To do this we split into 2 groups of 15 or so people and recorded our findings. Here are our notes for the 'page' discussion. The 'context' discussion is documented at http://groups.drupal.org/node/218904

(MK: Thanks go to Miro for volunteering to capture everyone's thoughts as we went around the table.)

Notes:
This post is the summary of the discussion where each person defined their meaning for what is a page? (each person uses themselves as the "role")
Miro - what loads on the other end of a url
Mike - where the content goes. Html5, everything that goes in the content
Jake - subject, summary, author, meta and url. All the data and elements that get passed
Steve - data response that gets passed from an html request
Jen - everything inside an html tag
Lisa - single display of content made up of various sources for different purposes
Pete - page is the content of a browser window in between page reloads (includes ajaxified content)
Micheal - location on a website with content which is identified by a url
James - A set of pieces or blocks that are organized and delivered to a user
John - there are different types of pages (apps vs content pages) content pages are a collection of main content and supporting content arranged in a certain way.
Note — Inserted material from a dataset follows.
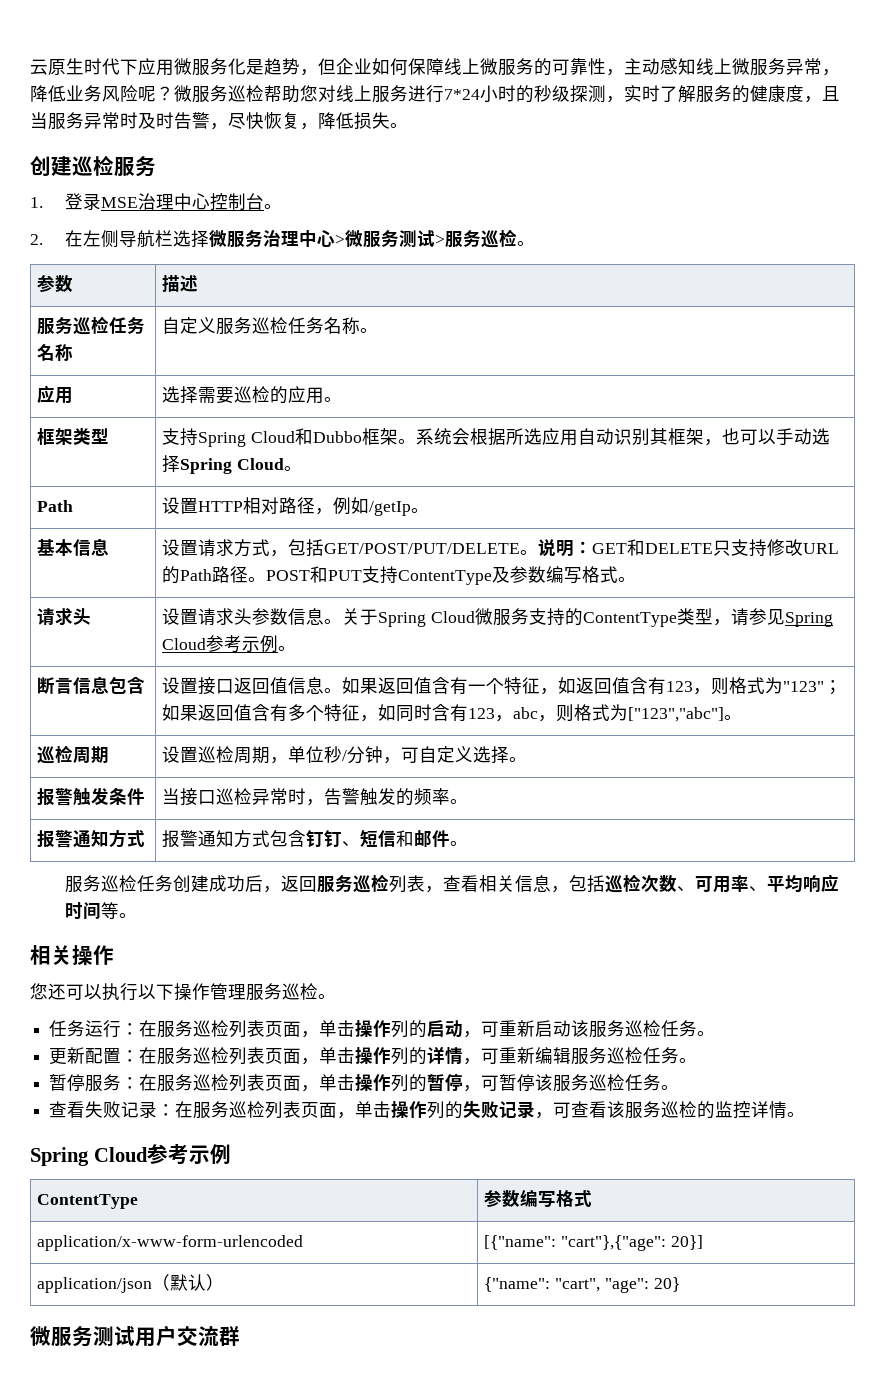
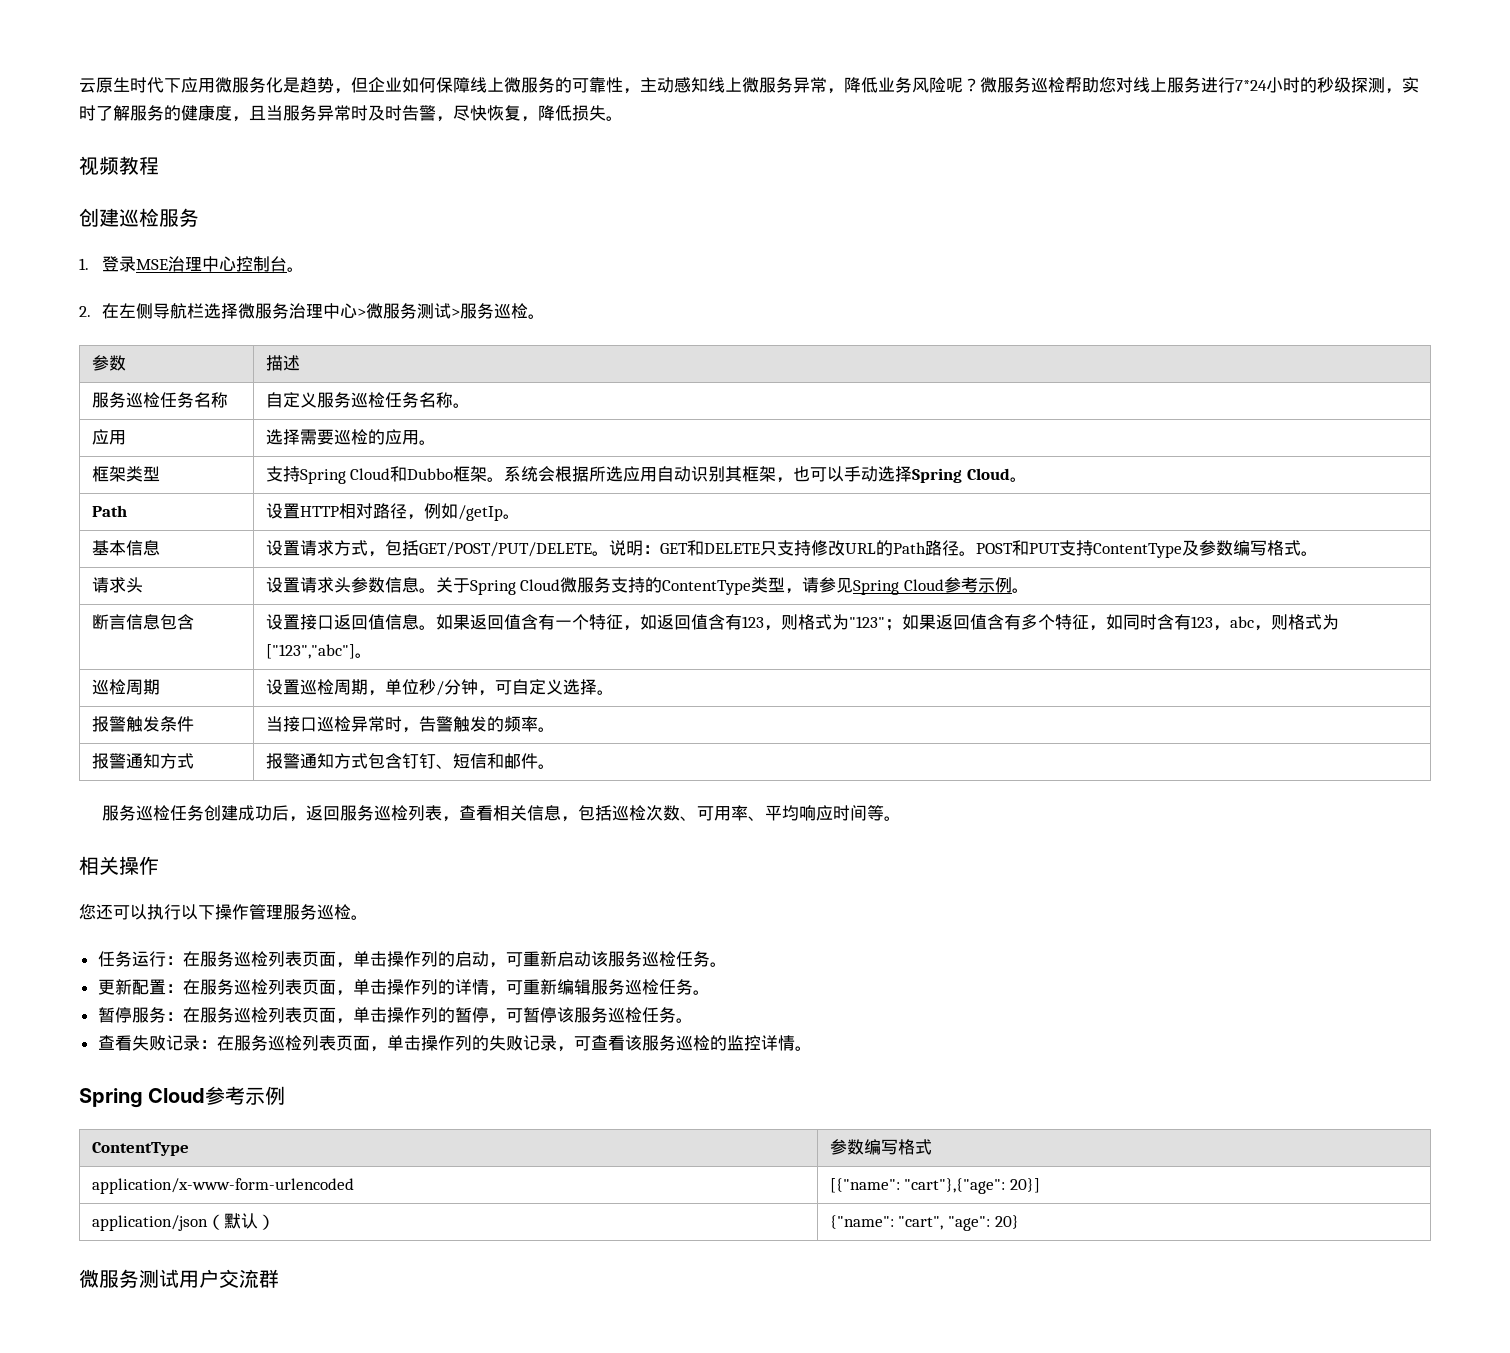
(408, 125) none -> [79,156,159,176] // 视频教程

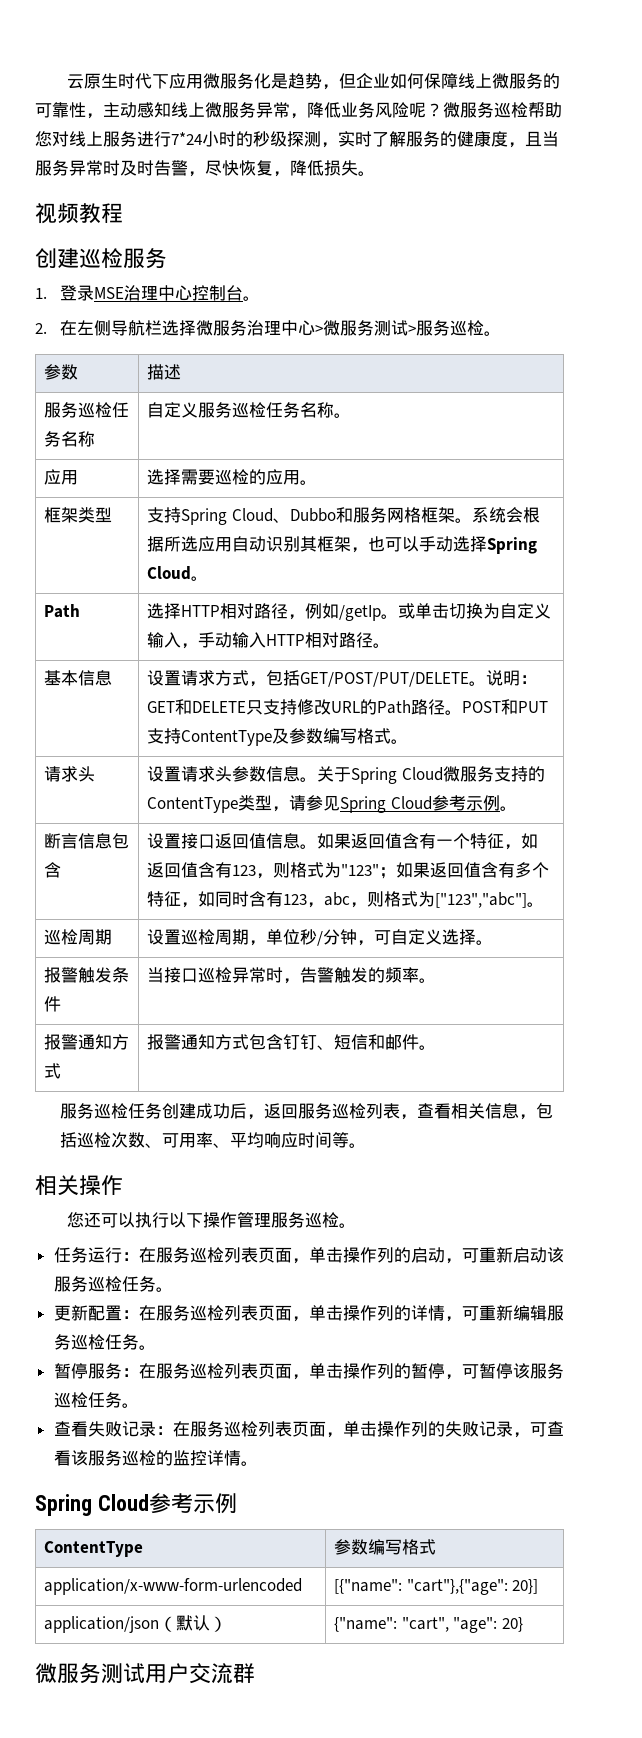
[390,466,454,482] 和Dubbo -> [272,507,421,523] 、Dubbo和服务网格
[265,503,300,519] 设置 -> [147,603,182,619] 选择
(520, 516) none -> [398,603,552,619] [147,632,391,649] 或单击切换为自定义输入，手动输入HTTP相对路径。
Application pages are like the drupal backend or other interfaces (ie. Mailchimp admin interface)
Ryan- a page holds content and has weight points to let the user know where they are and links to allow the user to navigate
Chuck. A page is a group of messages or content within html that is directed to a user. A page has different groups or types of messages geared towards that user
Stan - as a content editor a page is a grouping of arranged content delivered to the browser in an embeddable widget (ie phone etc...)

We agreed that a website is a collection of pages, some live in the back end and others are public.
The bottom line is that a website is a set of urls which describe pages.

Michael proposed the idea that they are locations in an 'information architecture space'.

James pointed out that this paradigm is only partially correct since it is possible to display partial content to not-authenticated users vs the entirety of it to authenticated users.

Does the page include the tools that allow you to create or edit the page? Ie. Wysiwyg toolbar

We need different definitions of what a page is depending on role.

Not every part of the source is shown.